Task item:
Pictures do not belong in the copy, so please give every entry below again exactly.

Web document revisions

◇ ◇ ◇ ◇ ◇ ◇ ◇

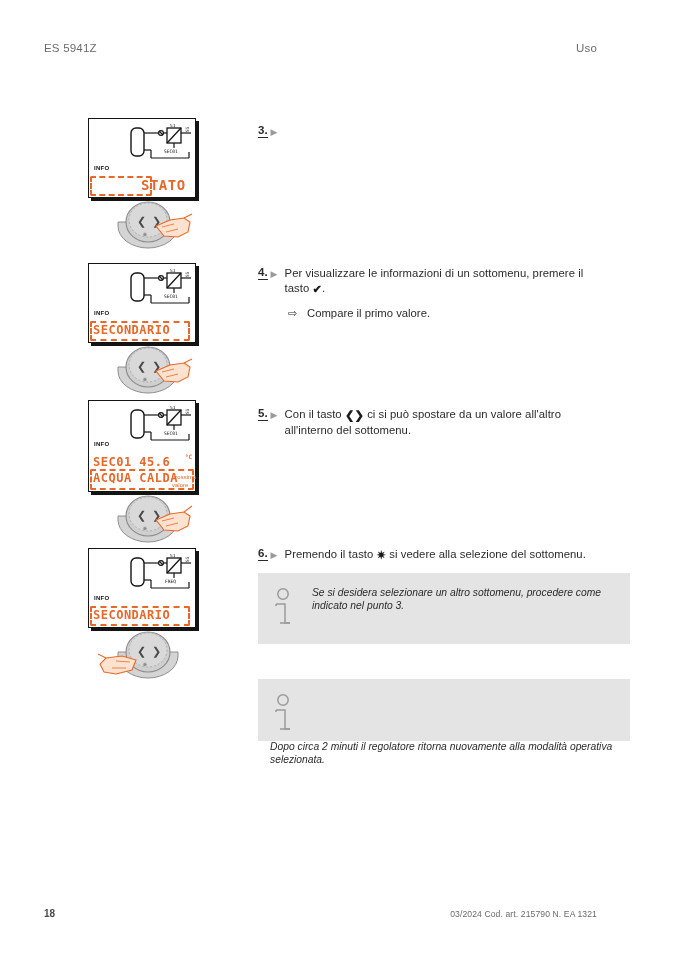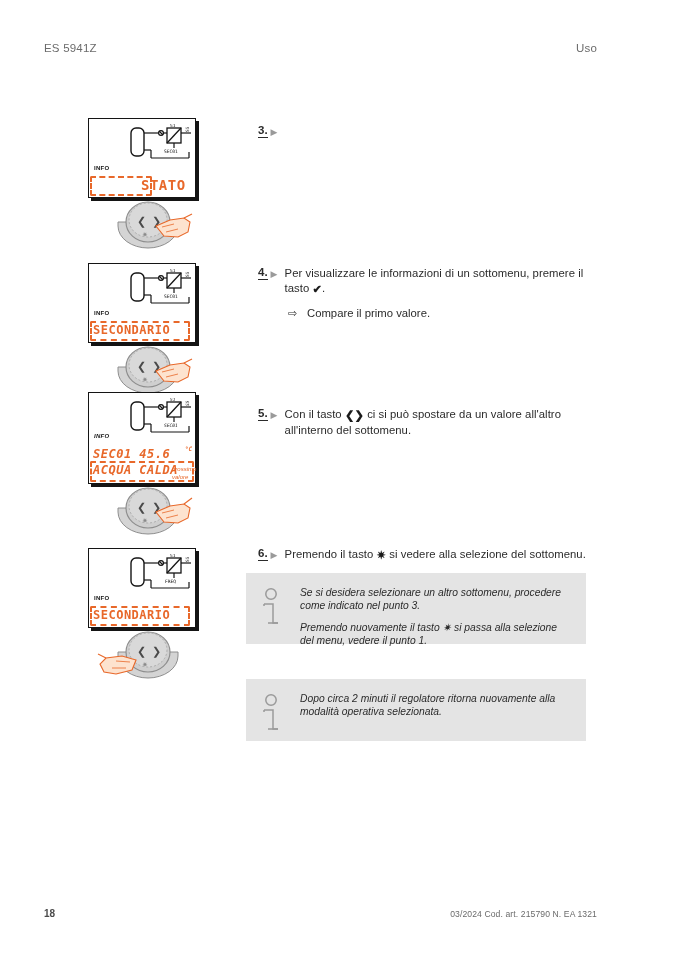--- a/index.html
+++ b/index.html
@@ -315,7 +315,7 @@
     </div>
   </div>
 
-  <div class="figure" style="left:88px; top:392px;font-style:italic;">
+  <div class="figure" style="left:88px; top:400px;">
     <div class="device tall">
       <div class="lbl-info" style="bottom:44px;">INFO</div>
       <svg class="schem" viewBox="0 0 66 40">

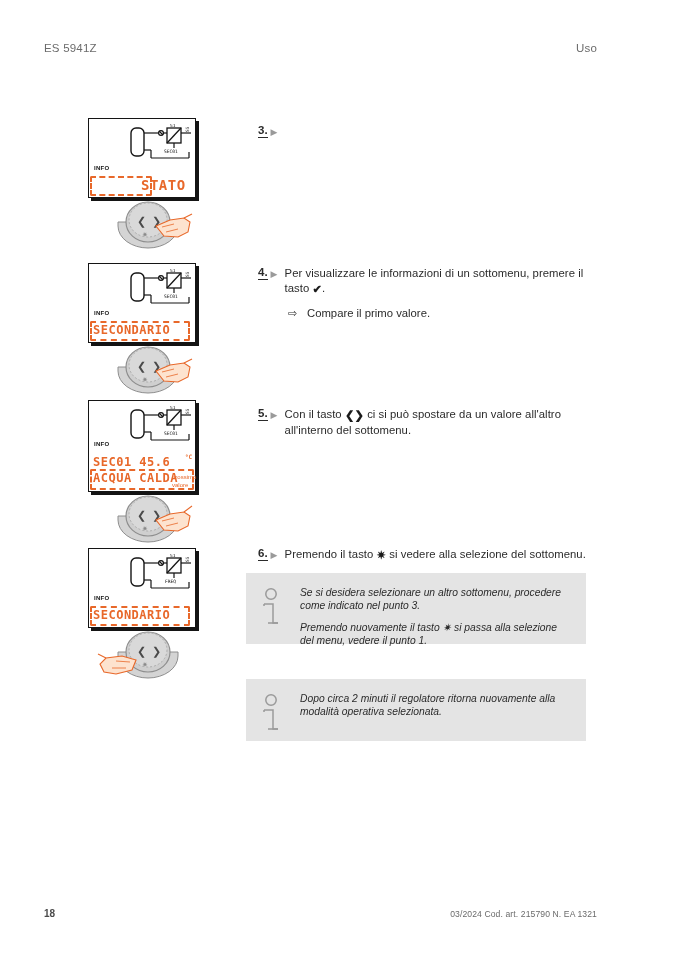--- a/index.html
+++ b/index.html
@@ -168,8 +168,8 @@
   
   .infobox {
     position: absolute;
-    left: 246px;
-    width: 340px;
+    left: 258px;
+    width: 372px;
     background: #e4e4e4;
     box-sizing: border-box;
     display: flex;

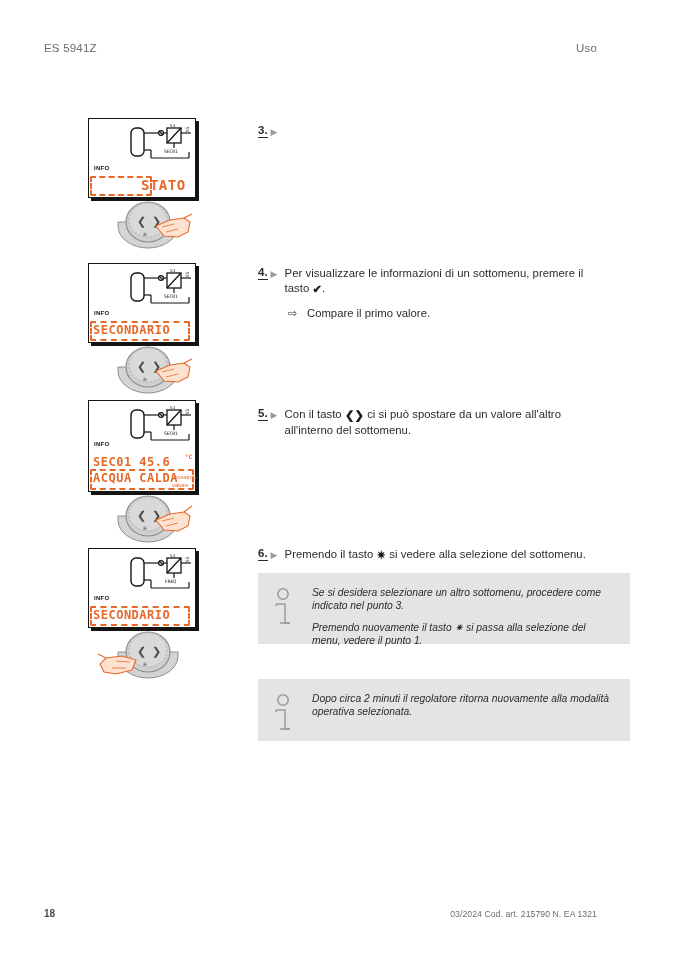--- a/index.html
+++ b/index.html
@@ -426,7 +426,6 @@
     </div>
     <div class="info-body">
       <p class="info-p">Se si desidera selezionare un altro sottomenu, procedere come indicato nel punto 3.</p>
-      <p class="info-p">Premendo nuovamente il tasto ✷ si passa alla selezione del menu, vedere il punto 1.</p>
     </div>
   </div>
 

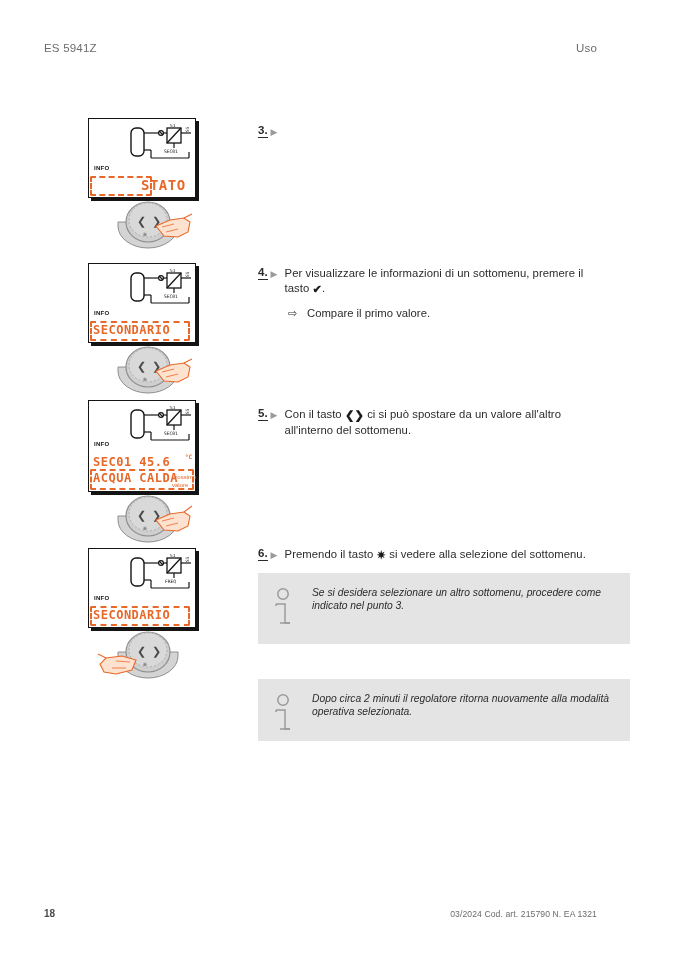--- a/index.html
+++ b/index.html
@@ -429,7 +429,7 @@
     </div>
   </div>
 
-  <div class="infobox" style="top:679px; height:62px;">
+  <div class="infobox" style="top:679px; height:62px;flex-direction:column;">
     <div class="info-icon">
       <svg width="26" height="42" viewBox="0 0 26 42">
         <circle cx="13" cy="7" r="5.2" fill="none" stroke="#9a9a9a" stroke-width="1.5"></circle>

◇ ◇ ◇ ◇ ◇ ◇ ◇

Output of the task:
--- a/index.html
+++ b/index.html
@@ -315,7 +315,7 @@
     </div>
   </div>
 
-  <div class="figure" style="left:88px; top:392px;font-style:italic;">
+  <div class="figure" style="left:88px; top:400px;">
     <div class="device tall">
       <div class="lbl-info" style="bottom:44px;">INFO</div>
       <svg class="schem" viewBox="0 0 66 40">

--- a/index.html
+++ b/index.html
@@ -168,8 +168,8 @@
   
   .infobox {
     position: absolute;
-    left: 246px;
-    width: 340px;
+    left: 258px;
+    width: 372px;
     background: #e4e4e4;
     box-sizing: border-box;
     display: flex;

--- a/index.html
+++ b/index.html
@@ -426,7 +426,6 @@
     </div>
     <div class="info-body">
       <p class="info-p">Se si desidera selezionare un altro sottomenu, procedere come indicato nel punto 3.</p>
-      <p class="info-p">Premendo nuovamente il tasto ✷ si passa alla selezione del menu, vedere il punto 1.</p>
     </div>
   </div>
 

--- a/index.html
+++ b/index.html
@@ -429,7 +429,7 @@
     </div>
   </div>
 
-  <div class="infobox" style="top:679px; height:62px;">
+  <div class="infobox" style="top:679px; height:62px;flex-direction:column;">
     <div class="info-icon">
       <svg width="26" height="42" viewBox="0 0 26 42">
         <circle cx="13" cy="7" r="5.2" fill="none" stroke="#9a9a9a" stroke-width="1.5"></circle>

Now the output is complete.